Bab 14 - Masa Lalu Dion

663 20 0
                                    

Hari ini untuk pertama kalinya aku berlatih di gym. Sebenarnya ini adalah keinginan lama yang belum kesampaian. Selama ini aku selalu takut untuk memulainya karena ku tidak tahu apa-apa tentang olahraga angkat beban. Beberapa waktu yang lalu aku sempat berpikir untuk ikut Mas Rendy latihan namun aku urungkan karena sekarang aku punya Dion untuk menemaniku. Latihan bareng Dion lebih masuk akal daripada dengan Mas Rendy yang bodynya sixpack kayak patung Yunani itu. 
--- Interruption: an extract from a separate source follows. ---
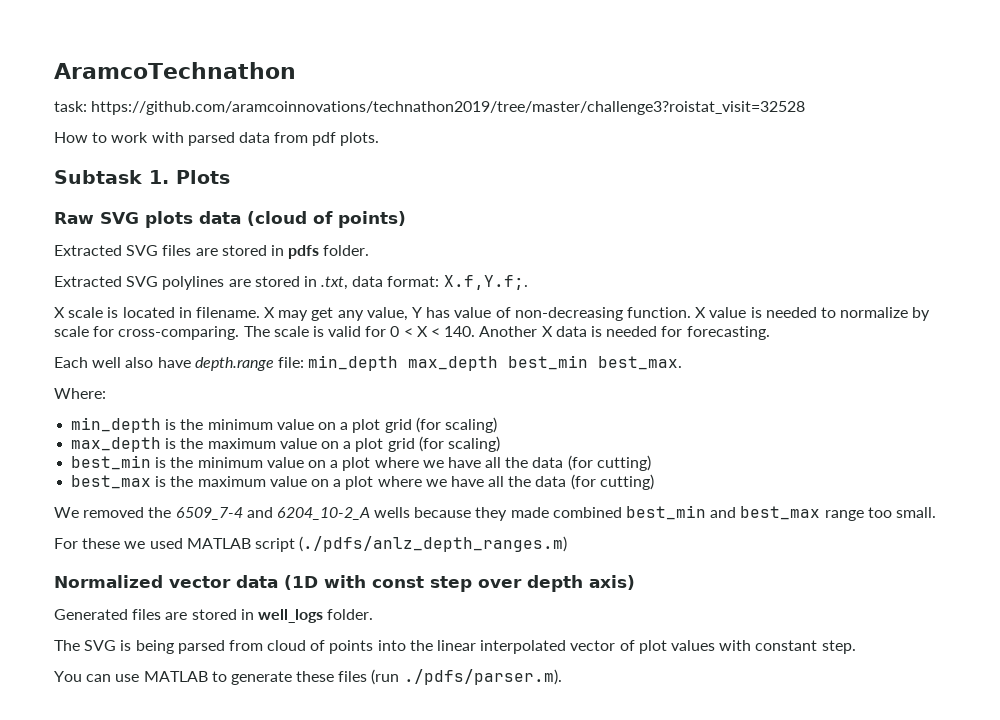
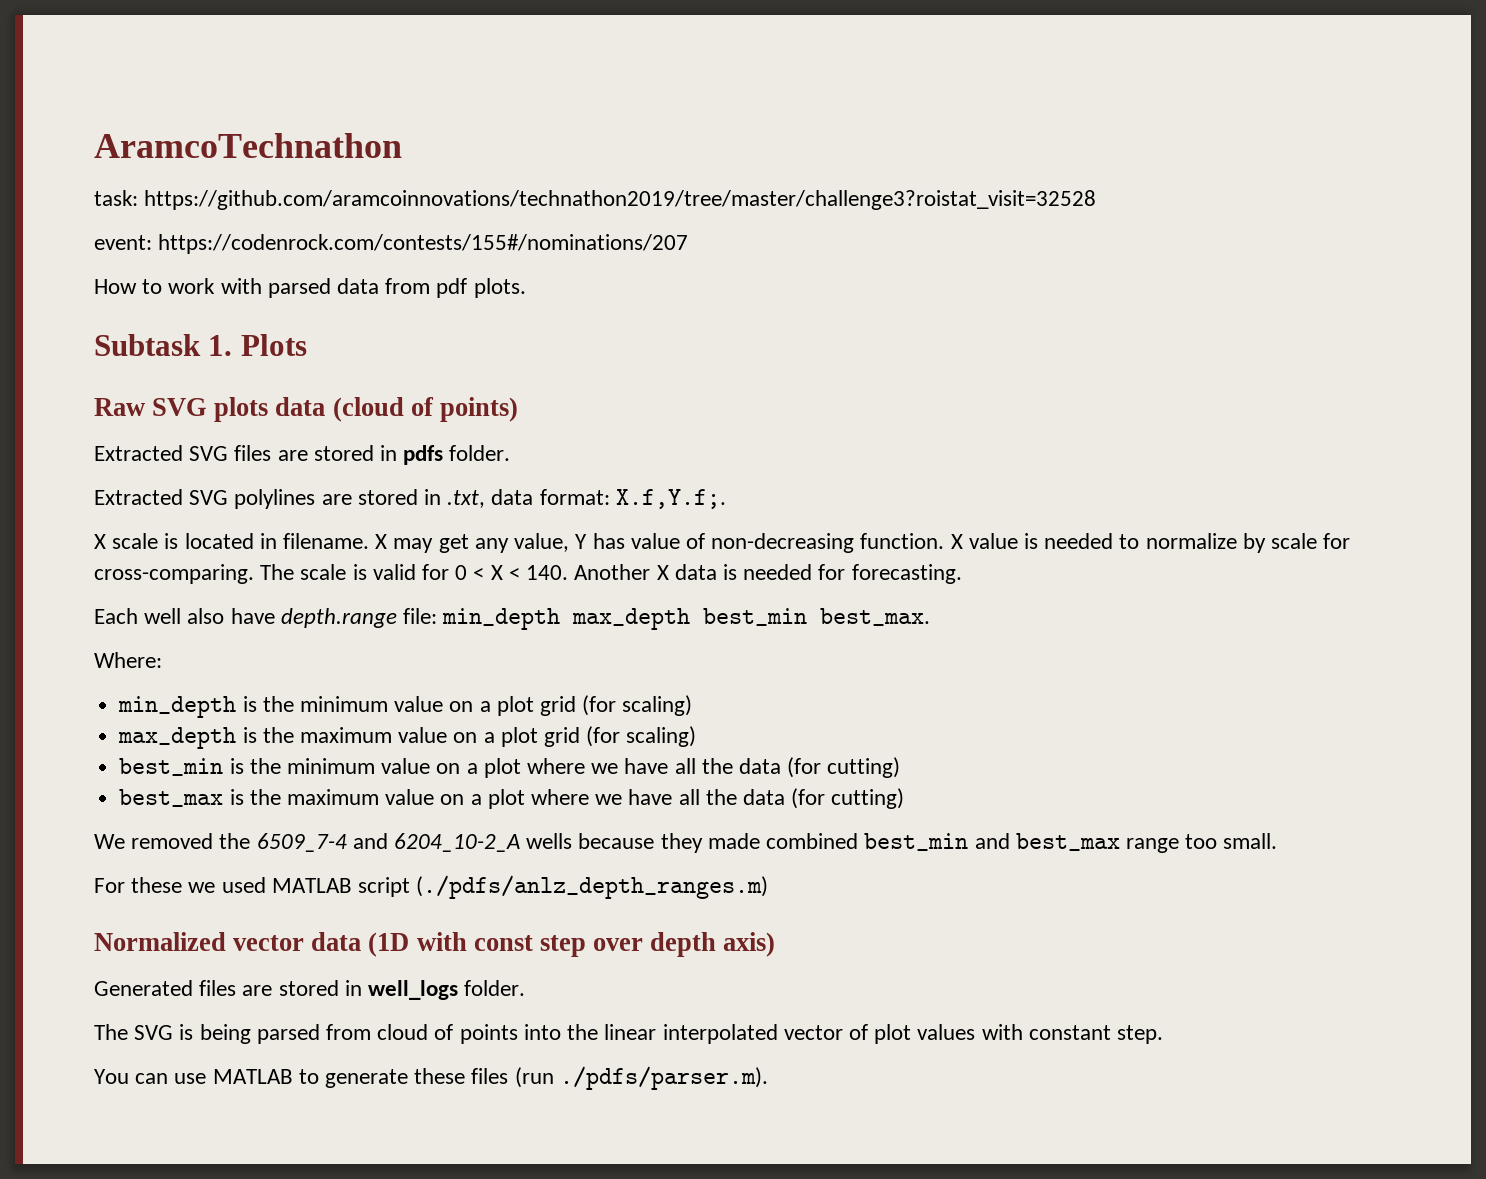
(806, 108) none -> [94,234,689,254] // event: https://codenrock.com/contests/155#/nominations/207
Semua dimulai ketika aku ngobrol dengan Dion tentang ketidakpercayaandiriku memiliki bentuk badan yang kurus. Walaupun Dion selalu mengatakan bahwa tidak ada yang salah dengan bentuk badanku. Bahkan katanya aku terlihat cute karena posturku yang ramping. 

Akhirnya Dion menawarkan untuk berlatih bersama di sebuah gym. Pilihan kami jatuh pada sebuah gym kecil di dekat kampus. Salah satu alasannya karena budgetku yang terbatas. Padahal tadinya Dion tidak keberatan untuk membayarkan membershipku di sebuah mega gym yang ada di mall tapi aku menolaknya. Aku tak ingin menjadi beban untuk Dion. Dan aku juga tak ingin memanfaatkan kedekatan kami untuk kepentingan pribadiku. 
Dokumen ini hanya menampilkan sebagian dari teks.